Embora a notícia ainda não tenha sido confirmada oficialmente, as fontes explicaram que Ahmed voltará provavelmente na segunda-feira à Síria a pedido do Ministério de Relações Exteriores.
Também hoje, o governo egípcio anunciou que seu embaixador na capital síria, Shawki Ismail, permanecerá no Cairo “até segunda ordem”. A decisão foi tomada após ele se reunir com o chefe da diplomacia egípcia, Mohammed Amro.
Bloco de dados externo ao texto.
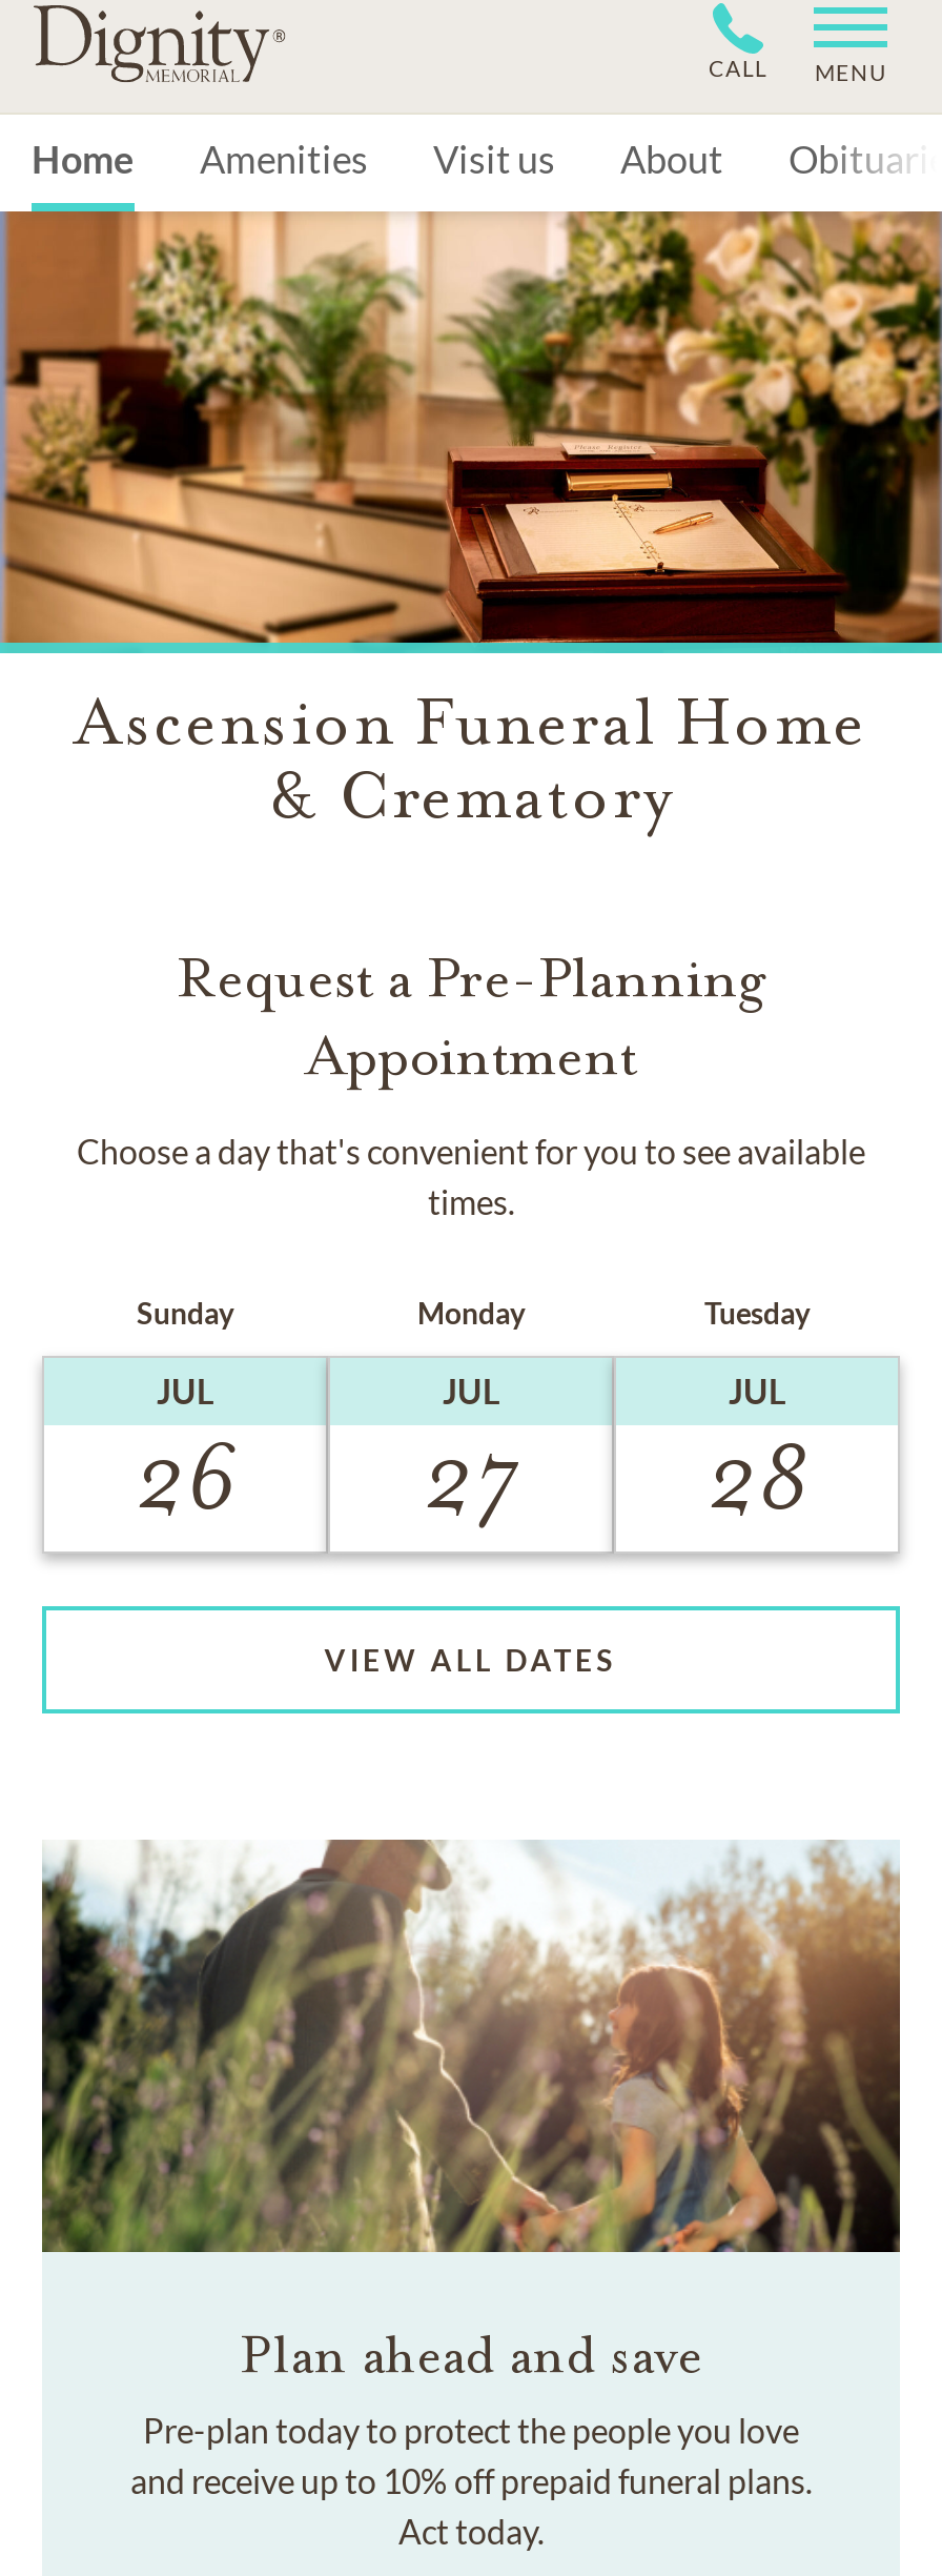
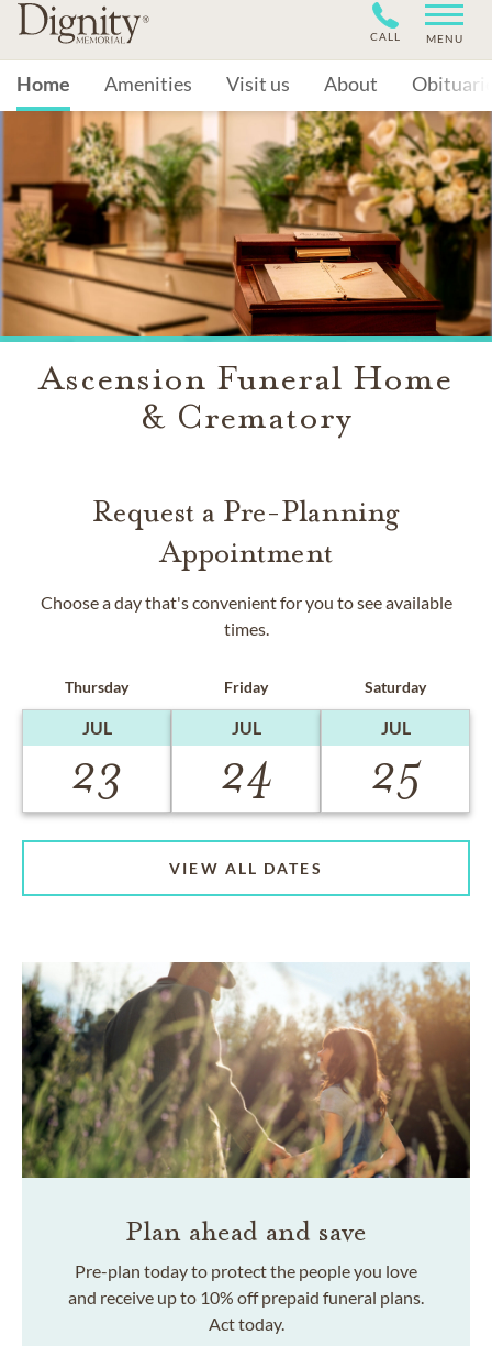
[137,1295,233,1331] Sunday -> [65,677,128,696] Thursday
[417,1295,525,1331] Monday -> [224,677,268,696] Friday
[704,1295,810,1331] Tuesday -> [365,677,426,696] Saturday
[135,1419,236,1537] 26 -> [70,742,123,804] 23
[423,1419,519,1537] 27 -> [219,742,273,804] 24
[706,1419,807,1537] 28 -> [370,742,421,804] 25

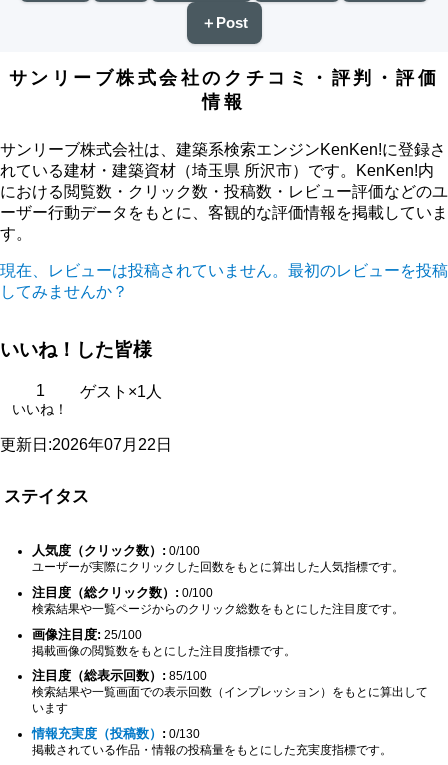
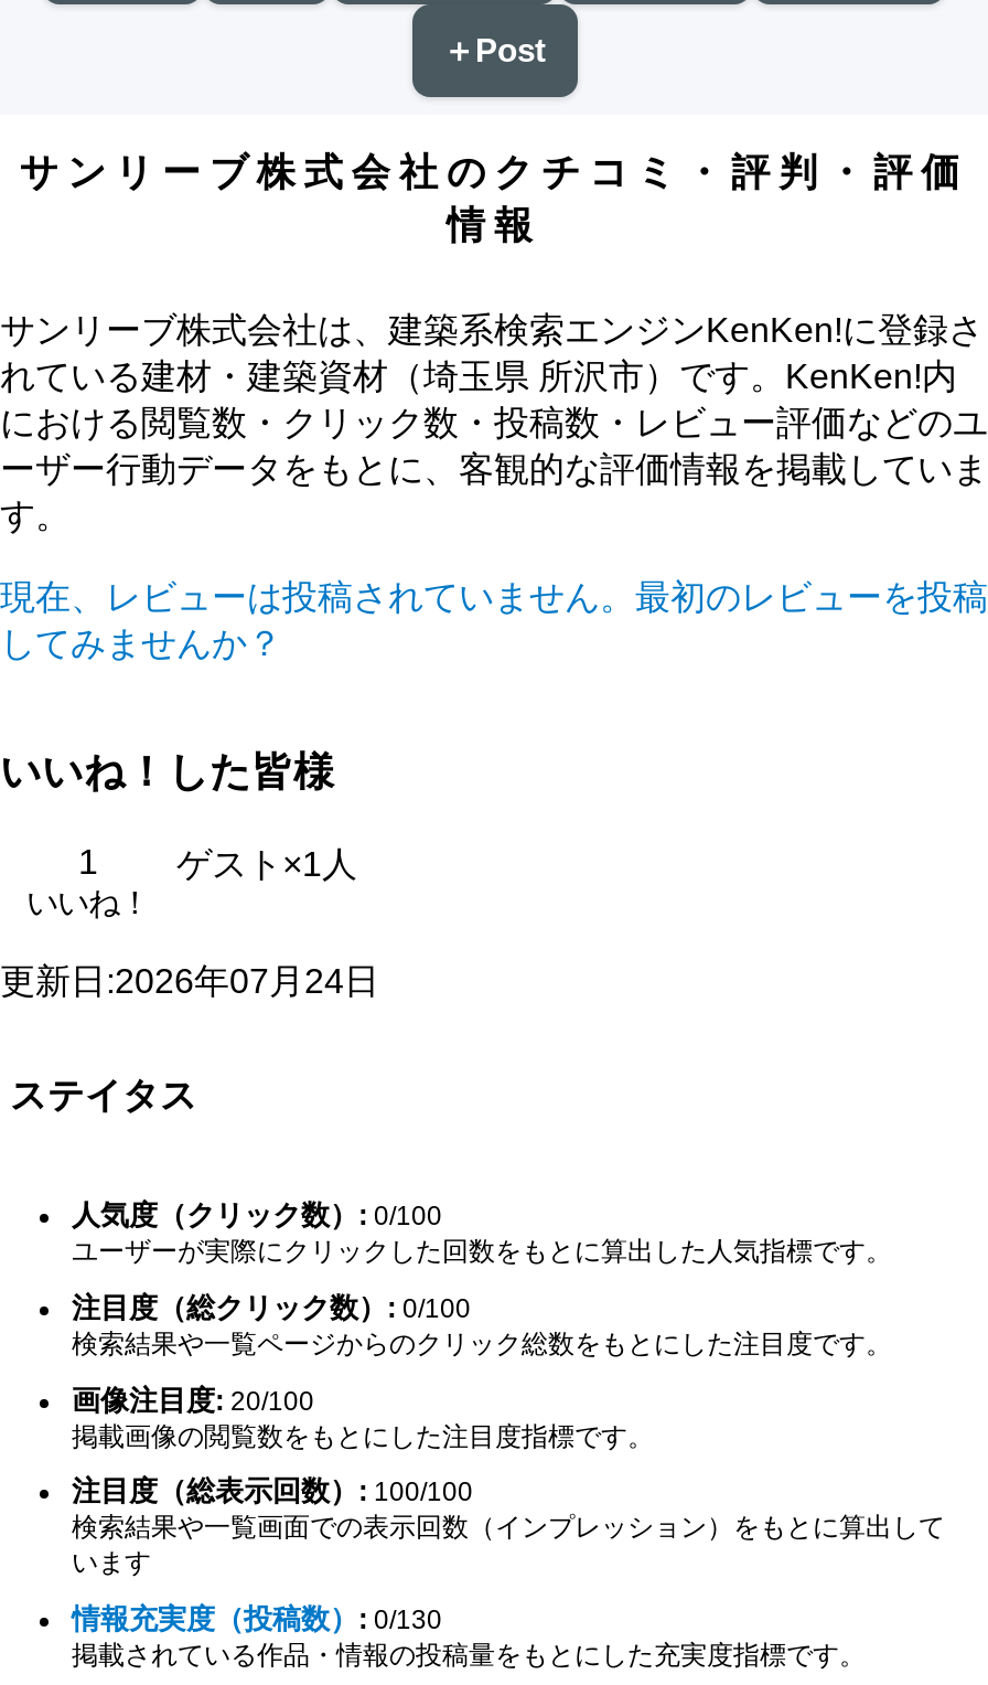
[0,436,172,453] 更新日:2026年07月22日 -> [0,962,379,1000] 更新日:2026年07月24日
[32,627,142,642] 画像注目度: 25/100 -> [72,1383,314,1416] 画像注目度: 20/100
[32,668,208,683] 注目度（総表示回数）: 85/100 -> [72,1475,473,1508] 注目度（総表示回数）: 100/100

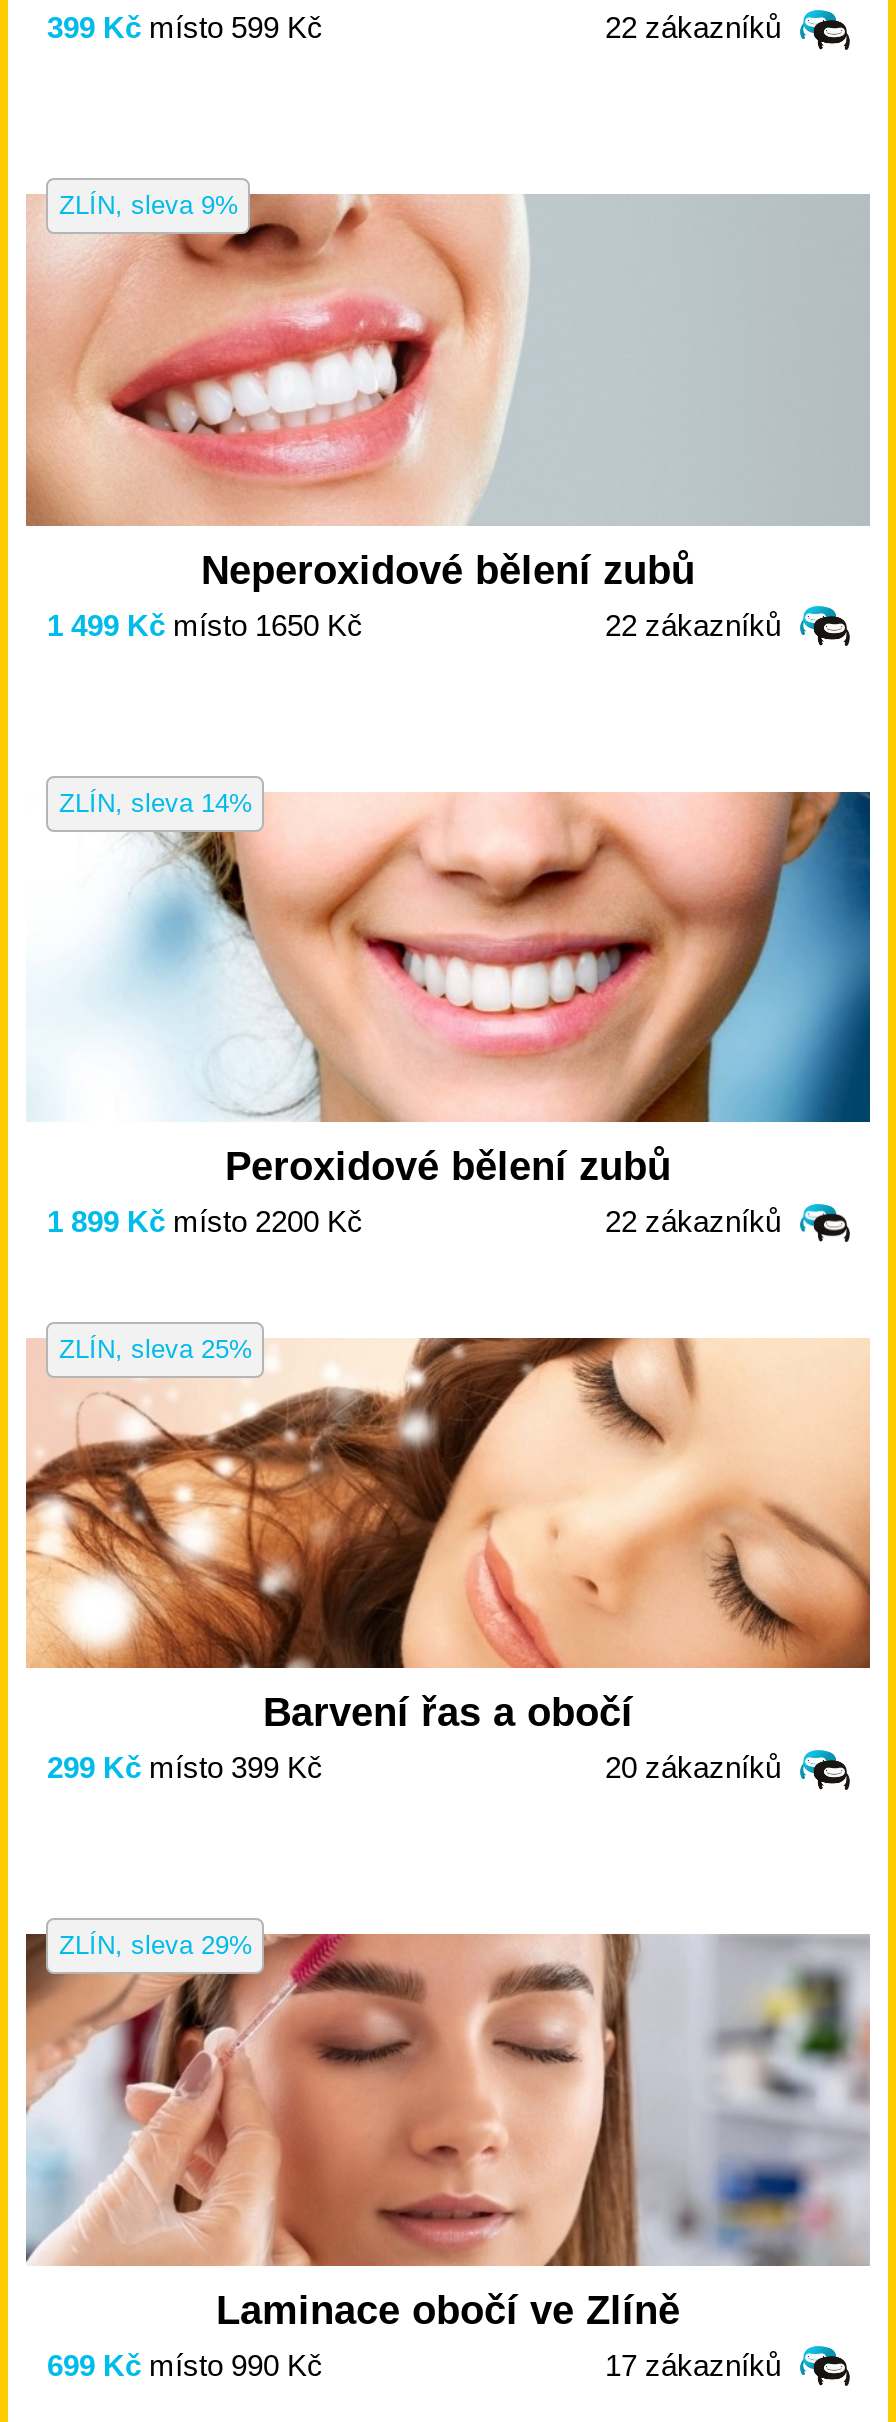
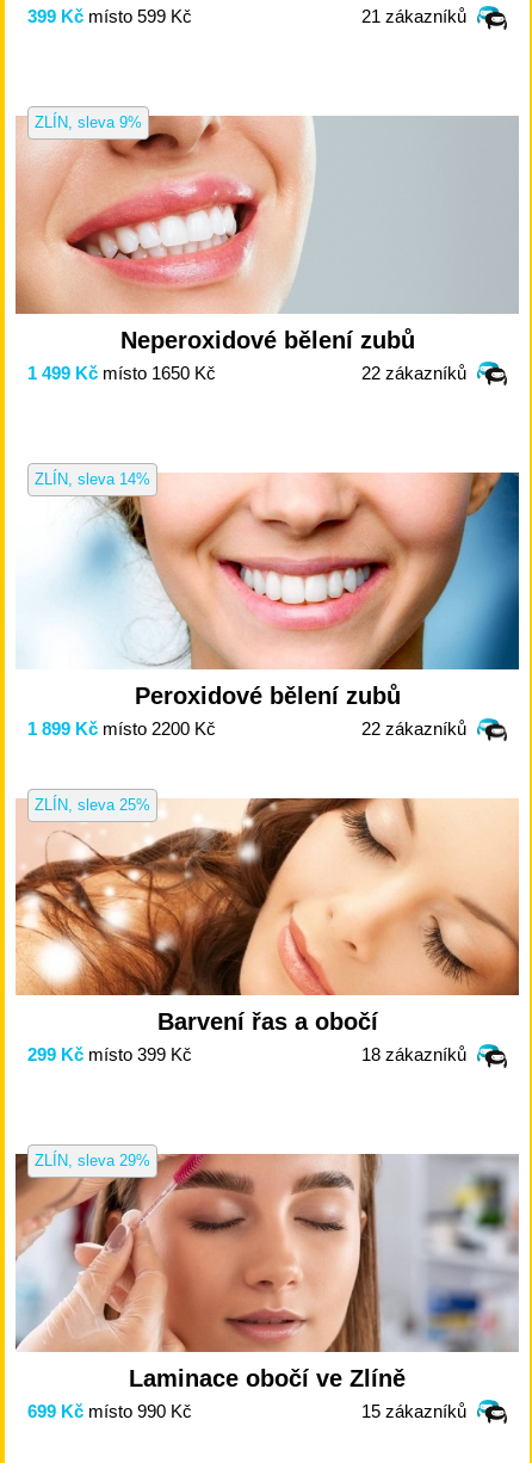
[605,10,789,44] 22 zákazníků -> [361,6,471,26] 21 zákazníků
[605,1751,789,1785] 20 zákazníků -> [361,1045,471,1065] 18 zákazníků
[605,2347,789,2381] 17 zákazníků -> [361,1401,471,1421] 15 zákazníků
No último dia 12, a Liga Árabe decidiu retirar seus embaixadores da Síria e aumentar as sanções econômicas contra o regime de Damasco, e os esforços diplomáticos internacionais para isolar o regime de Bashar Al Assad vêm se intensificando. Em 6 de fevereiro, os Estados Unidos fecharam sua embaixada em Damasco e retiraram seus funcionários por motivos de segurança.
Paralelamente à retirada recíproca de embaixadores, os deputados egípcios da Assembleia do Povo (Câmara Baixa do Parlamento) pediram hoje a ruptura de relações diplomáticas com a Síria, e denunciaram as “massacres de seu regime contra seu povo”, segundo a agência oficial “Mena”.
O presidente do Parlamento, o islamita Saad Katatni, disse em plenário que “a maioria de países árabes tomou medidas contra o regime sírio” e que o Egito “se atrasou muito, portanto o Parlamento deve adotar agora uma decisão firme”.
Está previsto que em uma sessão a ser realizada ainda hoje seja submetida a votação um texto para pedir formalmente a interrupção de relações com Damasco, segundo a “Mena”.
Centenas de pessoas protestam há dias em frente à representação diplomática síria na capital egípcia para pedir a expulsão do embaixador sírio.